[GIVEN DATA]
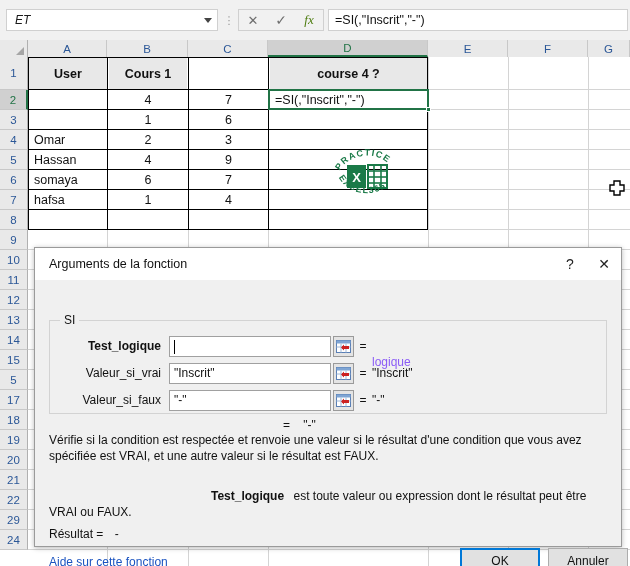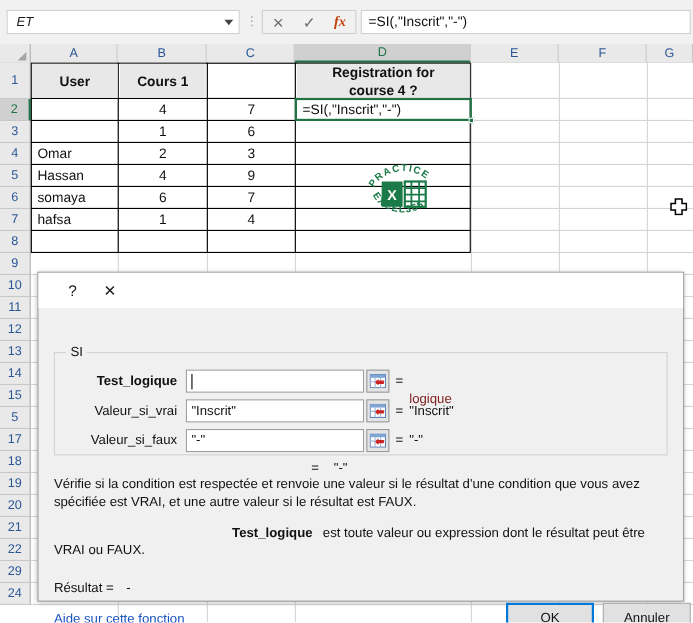"fx" .fbtn.fx { color: #c2410c -> #4d7c0f; font-weight: bold -> normal }
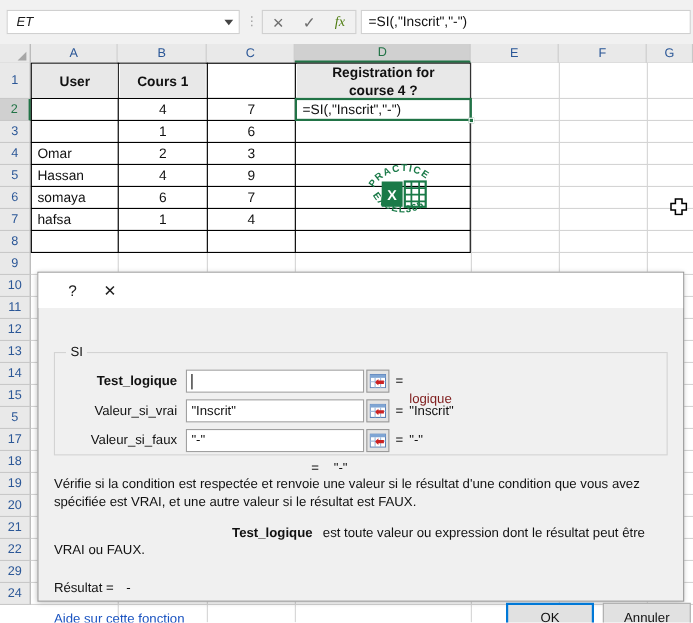"Registration for" span { html: <span>Registration for</span> -> none }
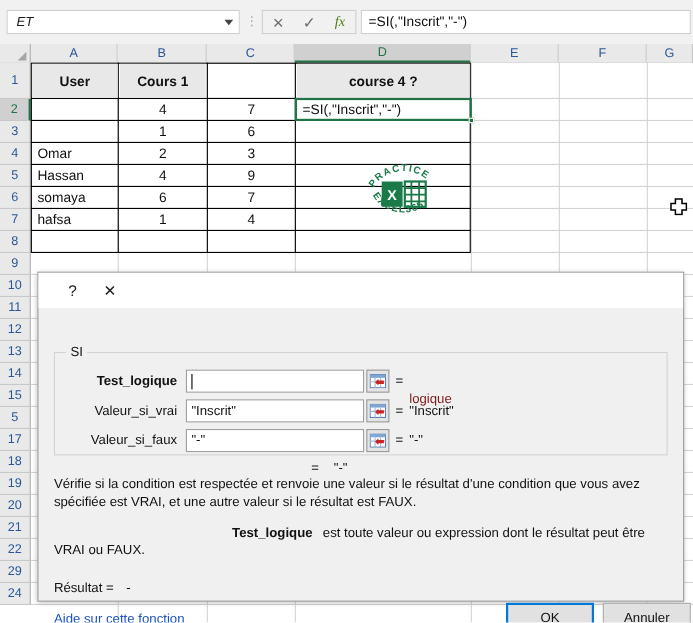"Arguments de la fonction" span.t { html: none -> <span>Arguments de la fonction</span> }
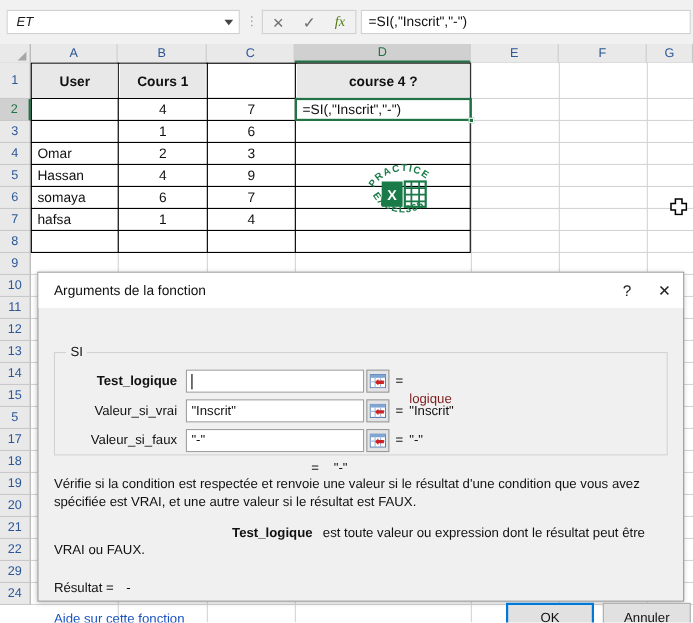"logique" .arg-res.muted { color: #7f1d1d -> #8b5cf6 }
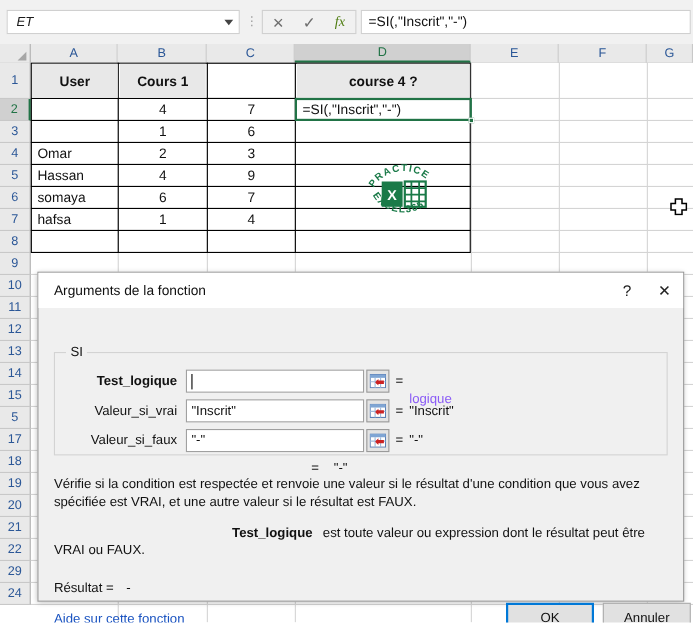"Test_logique est toute valeur ou" .argdesc { top: 196px -> 208px }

[WHAT TO WORK ON] An exact copy of the lines from the one with "html: none ->" through the last line of the records, inclusive, is required, with all pictures left out.

[SOLUTION FOR THIS TASK]
"Arguments de la fonction" span.t { html: none -> <span>Arguments de la fonction</span> }
"logique" .arg-res.muted { color: #7f1d1d -> #8b5cf6 }
"Test_logique est toute valeur ou" .argdesc { top: 196px -> 208px }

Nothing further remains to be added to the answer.